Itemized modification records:
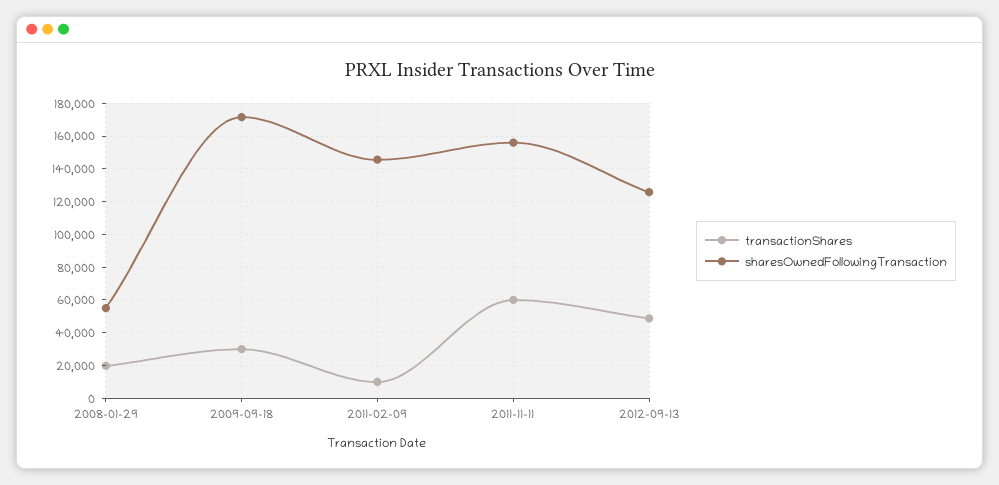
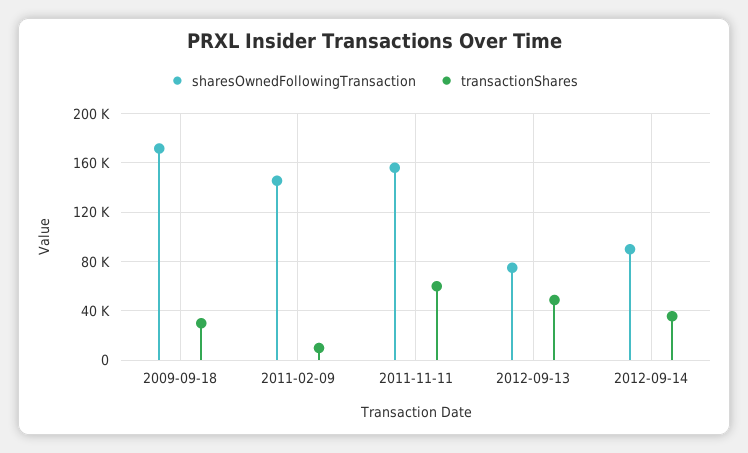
transactionShares, 2008-01-29: 20000 -> none
sharesOwnedFollowingTransaction, 2008-01-29: 55000 -> none
sharesOwnedFollowingTransaction, 2012-09-13: 125000 -> 75000
sharesOwnedFollowingTransaction, 2012-09-14: none -> 90000
transactionShares, 2012-09-14: none -> 35000

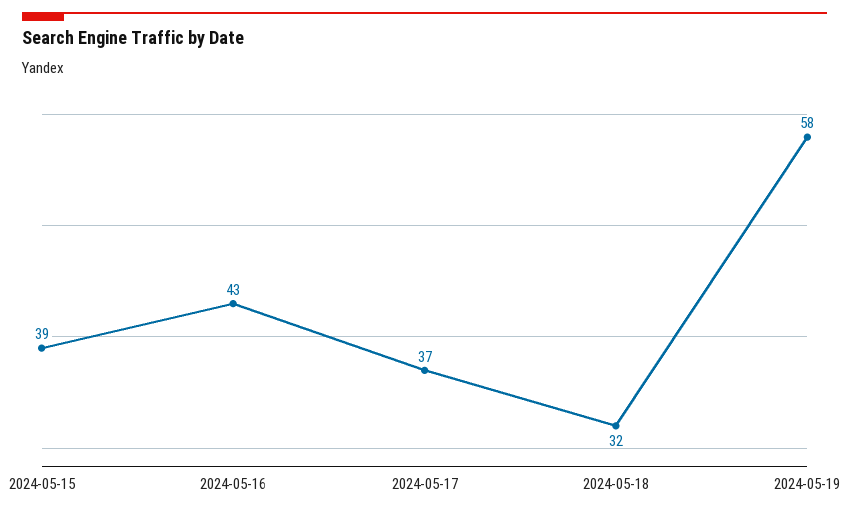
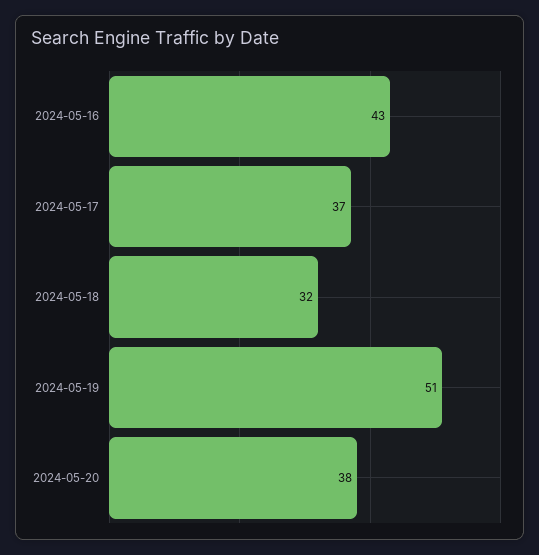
2024-05-15: 39 -> none
2024-05-19: 58 -> 51
2024-05-20: none -> 38

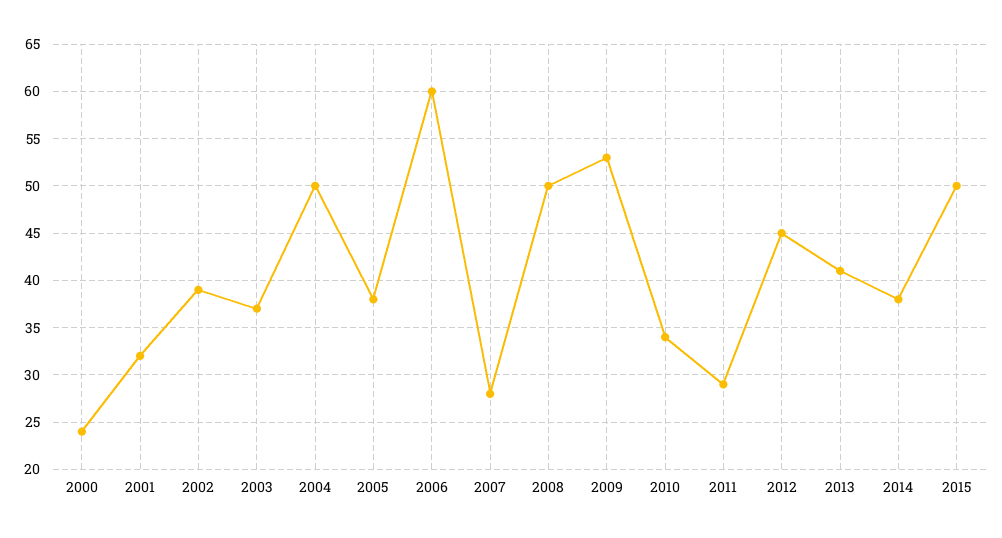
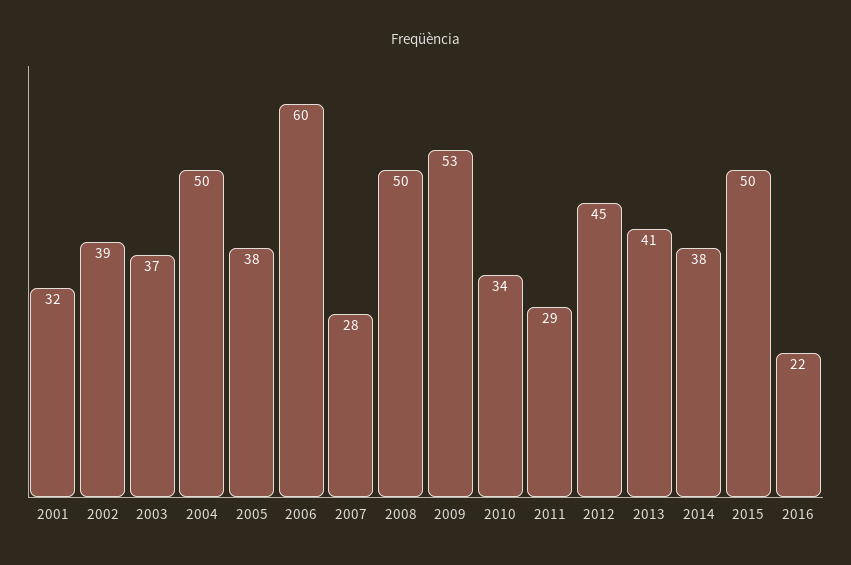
2000: 24 -> none
2016: none -> 22

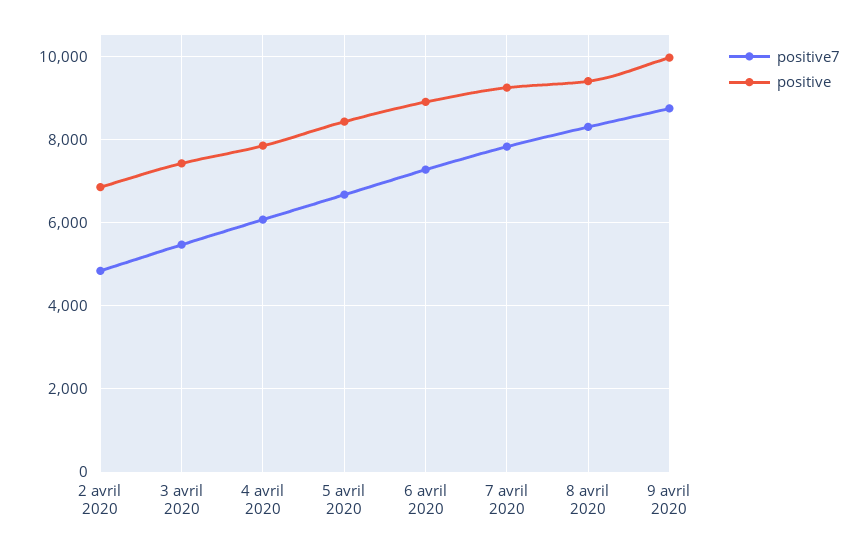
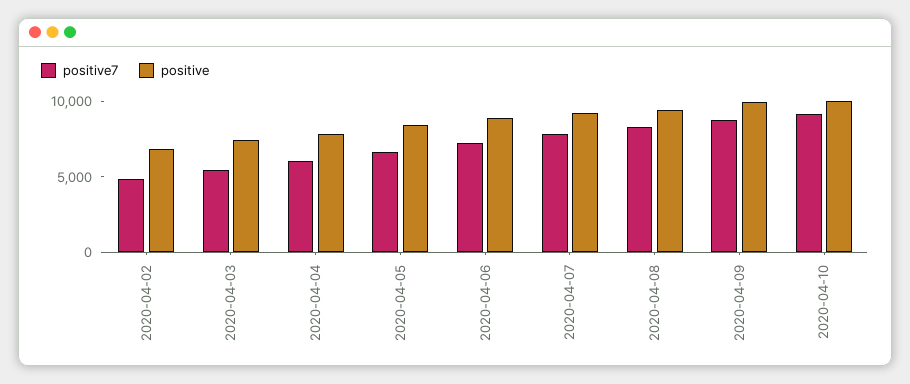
positive7, 2020-04-10: none -> 9000
positive, 2020-04-10: none -> 10000

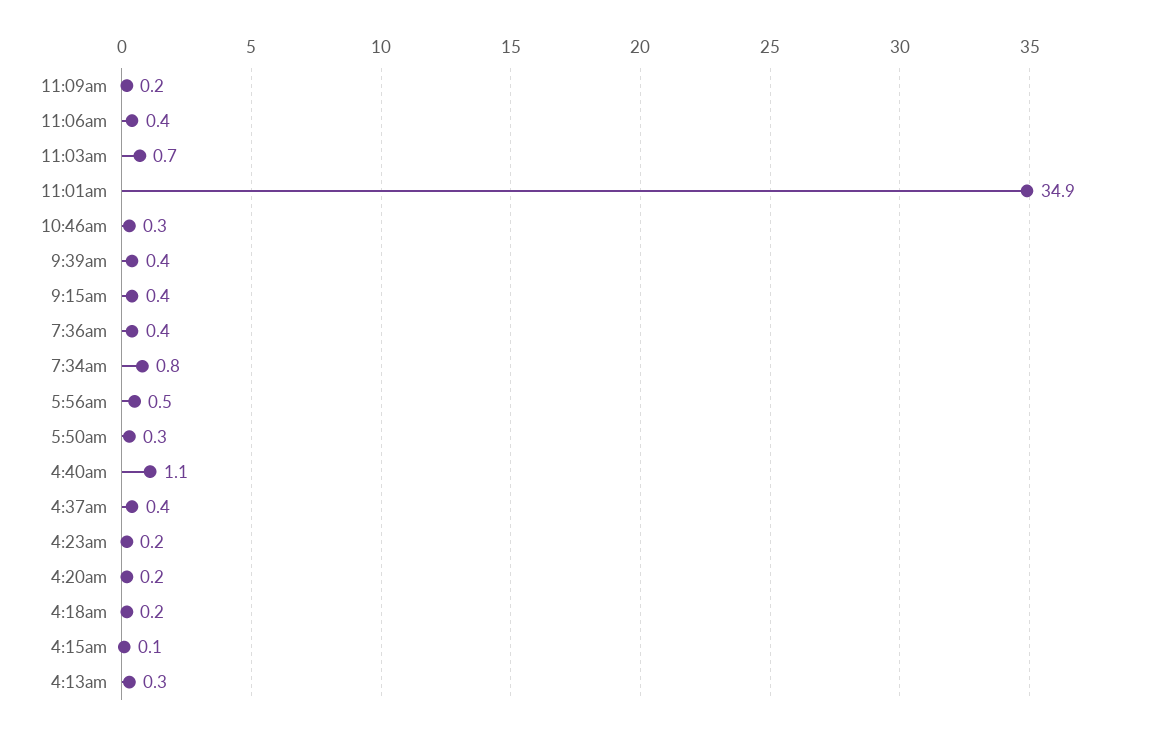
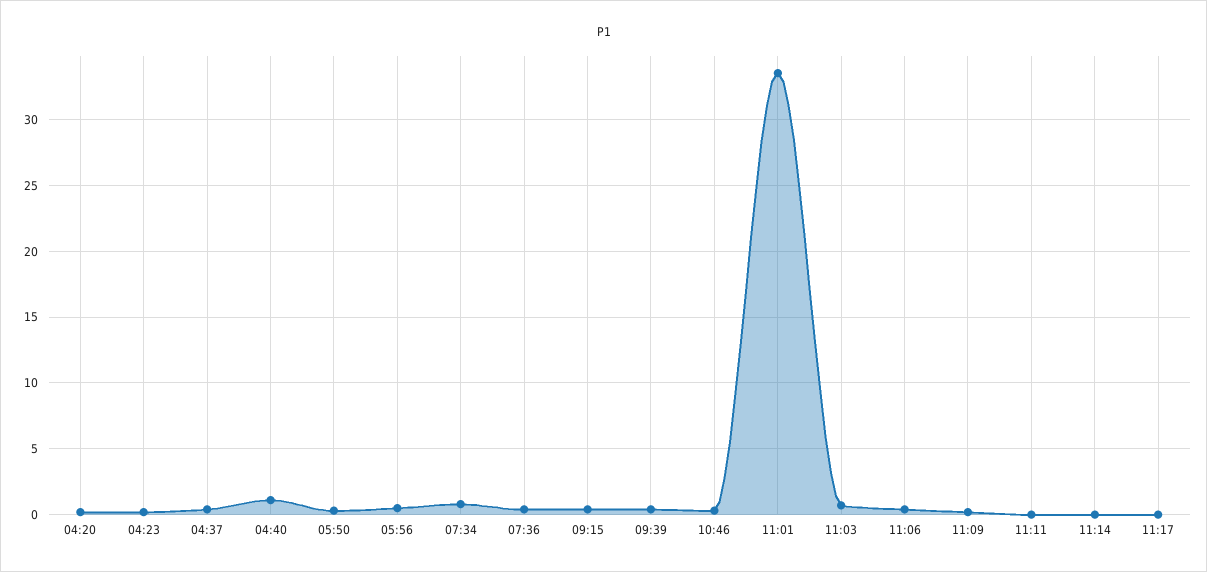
11:01am: 34.9 -> 33.5
4:18am: 0.2 -> none
4:15am: 0.1 -> none
4:13am: 0.3 -> none
11:11: none -> 0
11:14: none -> 0
11:17: none -> 0

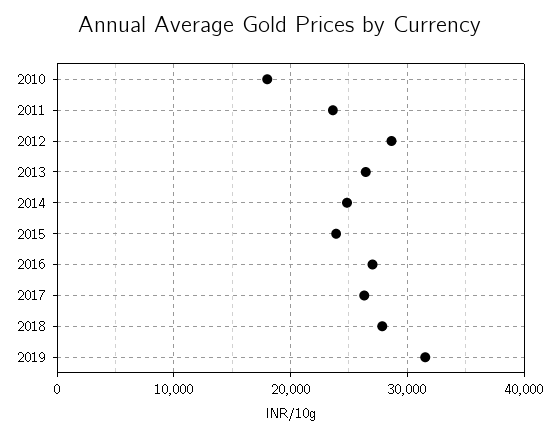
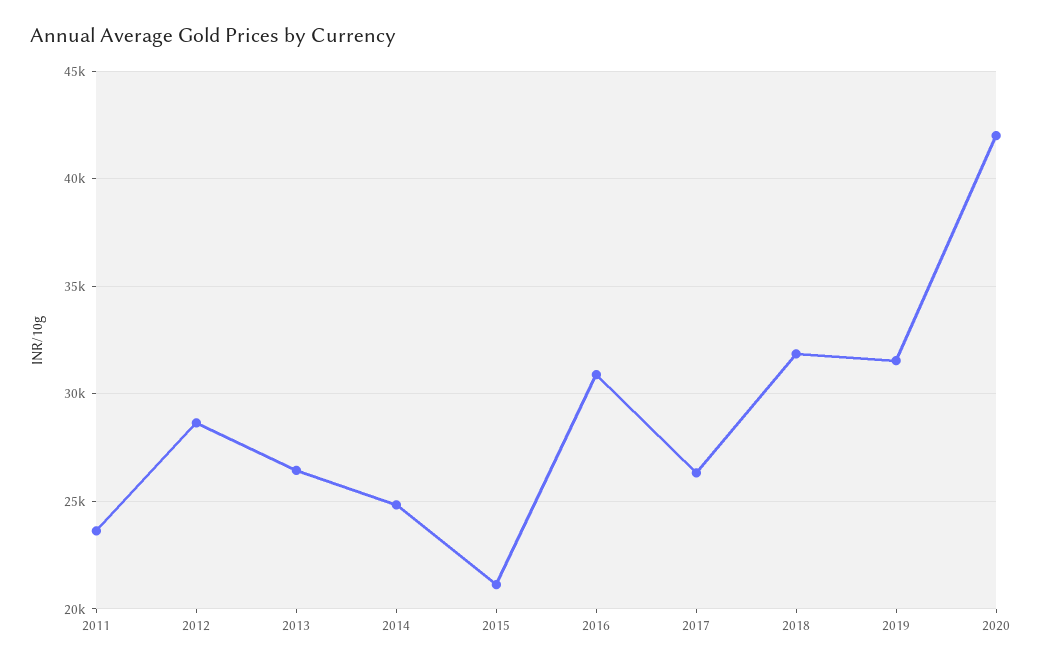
2010: 18000 -> none
2015: 24000 -> 21000
2016: 27000 -> 31000
2018: 28000 -> 32000
2020: none -> 42000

• ASSIGNMENT:
Skipping all images, print the data above a second time exactly.

• ANSWER TO THIS PROBLEM:
transactionShares, 2008-01-29: 20000 -> none
sharesOwnedFollowingTransaction, 2008-01-29: 55000 -> none
sharesOwnedFollowingTransaction, 2012-09-13: 125000 -> 75000
sharesOwnedFollowingTransaction, 2012-09-14: none -> 90000
transactionShares, 2012-09-14: none -> 35000

2024-05-15: 39 -> none
2024-05-19: 58 -> 51
2024-05-20: none -> 38

2000: 24 -> none
2016: none -> 22

positive7, 2020-04-10: none -> 9000
positive, 2020-04-10: none -> 10000

11:01am: 34.9 -> 33.5
4:18am: 0.2 -> none
4:15am: 0.1 -> none
4:13am: 0.3 -> none
11:11: none -> 0
11:14: none -> 0
11:17: none -> 0

2010: 18000 -> none
2015: 24000 -> 21000
2016: 27000 -> 31000
2018: 28000 -> 32000
2020: none -> 42000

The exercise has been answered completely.